┌──

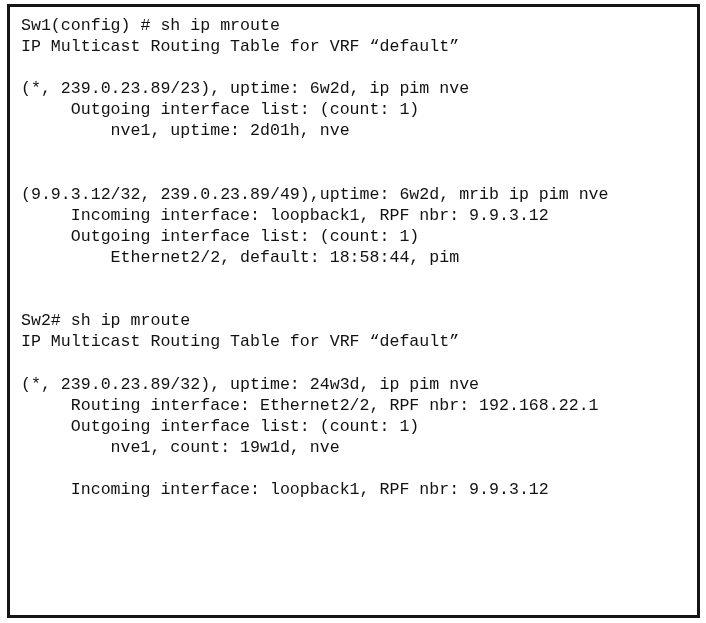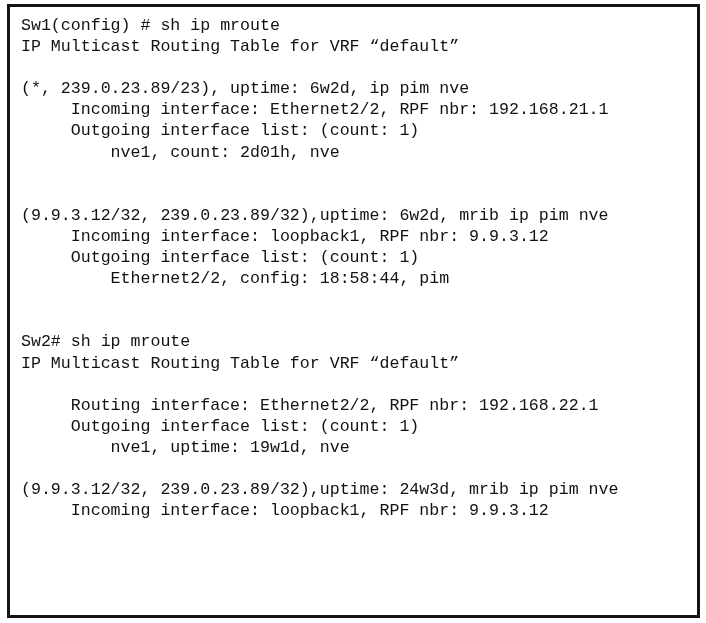"Incoming interface: Ethernet2/2, RPF" span.line { html: <span> Incoming interface: Ethernet2/2, RPF nbr: 192.168.21.1</span> -> none }
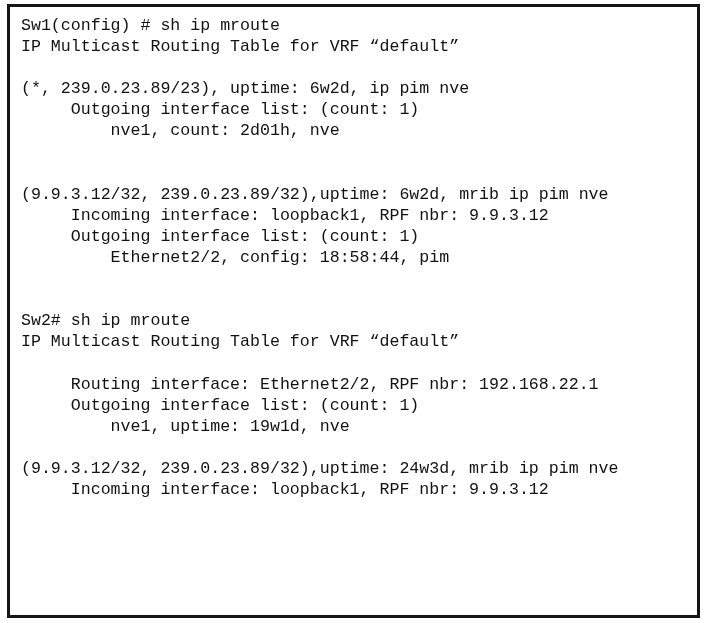"nve1, count: 2d01h, nve" span.line { text: count -> uptime }
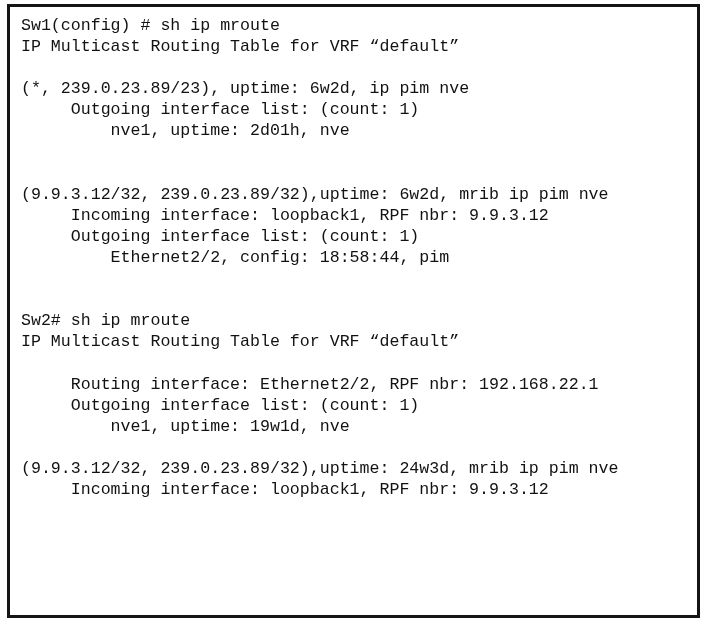"(9.9.3.12/32, 239.0.23.89/32),uptime: 6w2d, mrib" span.line { text: 239.0.23.89/32 -> 239.0.23.89/49 }
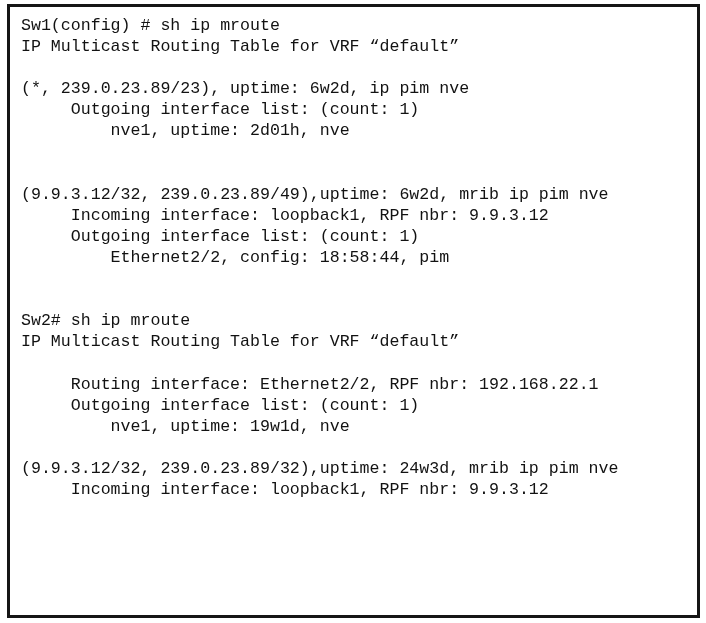"Ethernet2/2, config: 18:58:44, pim" span.line { text: config -> default }
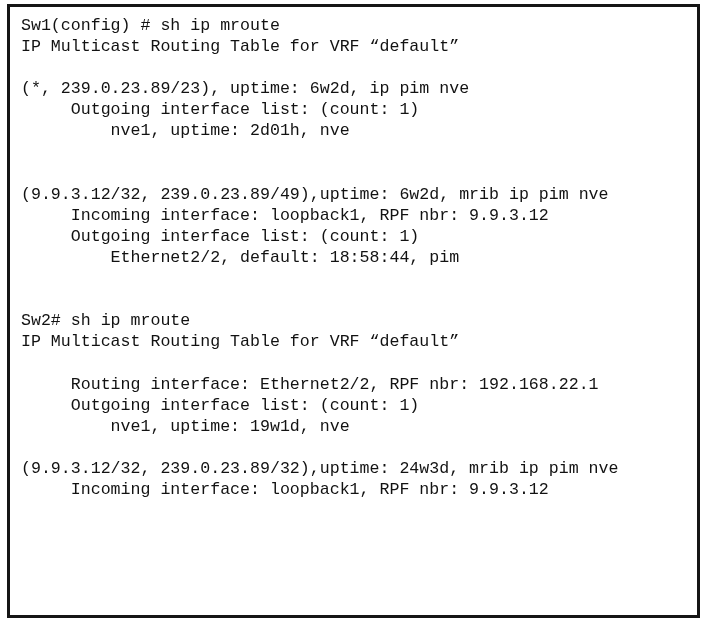"(*, 239.0.23.89/32), uptime: 24w3d, ip" span.line { html: none -> <span>(*, 239.0.23.89/32), uptime: 24w3d, ip pim nve</span> }
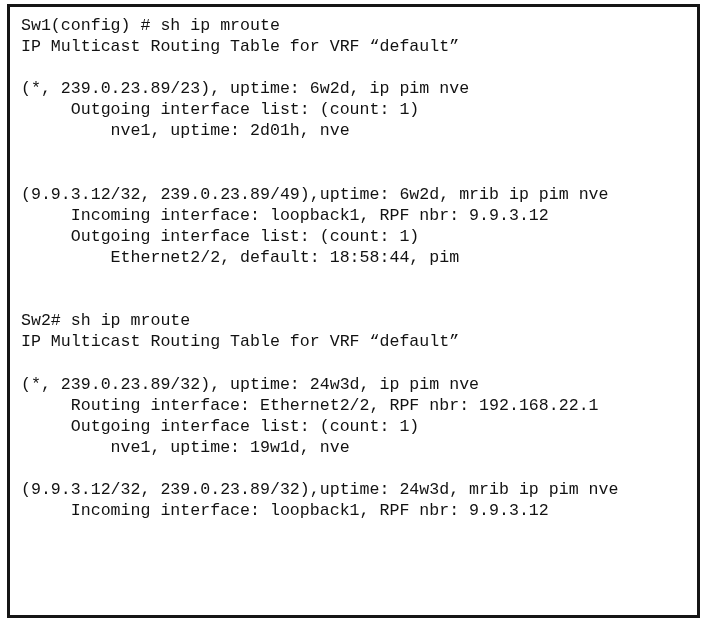"nve1, uptime: 19w1d, nve" span.line { text: uptime -> count }
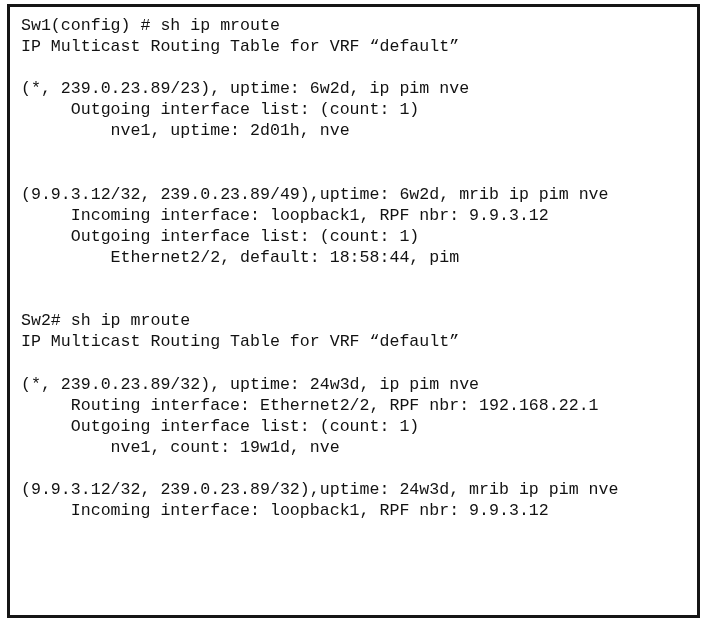"(9.9.3.12/32, 239.0.23.89/32),uptime:" span.line { html: <span>(9.9.3.12/32, 239.0.23.89/32),uptime: 24w3d, mrib ip pim nve</span> -> none }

└──

Exercise prompt: Since the pictures are not wanted, transcribe only the rest of the material above, exactly as it stands.

Answer space:
"Incoming interface: Ethernet2/2, RPF" span.line { html: <span> Incoming interface: Ethernet2/2, RPF nbr: 192.168.21.1</span> -> none }
"nve1, count: 2d01h, nve" span.line { text: count -> uptime }
"(9.9.3.12/32, 239.0.23.89/32),uptime: 6w2d, mrib" span.line { text: 239.0.23.89/32 -> 239.0.23.89/49 }
"Ethernet2/2, config: 18:58:44, pim" span.line { text: config -> default }
"(*, 239.0.23.89/32), uptime: 24w3d, ip" span.line { html: none -> <span>(*, 239.0.23.89/32), uptime: 24w3d, ip pim nve</span> }
"nve1, uptime: 19w1d, nve" span.line { text: uptime -> count }
"(9.9.3.12/32, 239.0.23.89/32),uptime:" span.line { html: <span>(9.9.3.12/32, 239.0.23.89/32),uptime: 24w3d, mrib ip pim nve</span> -> none }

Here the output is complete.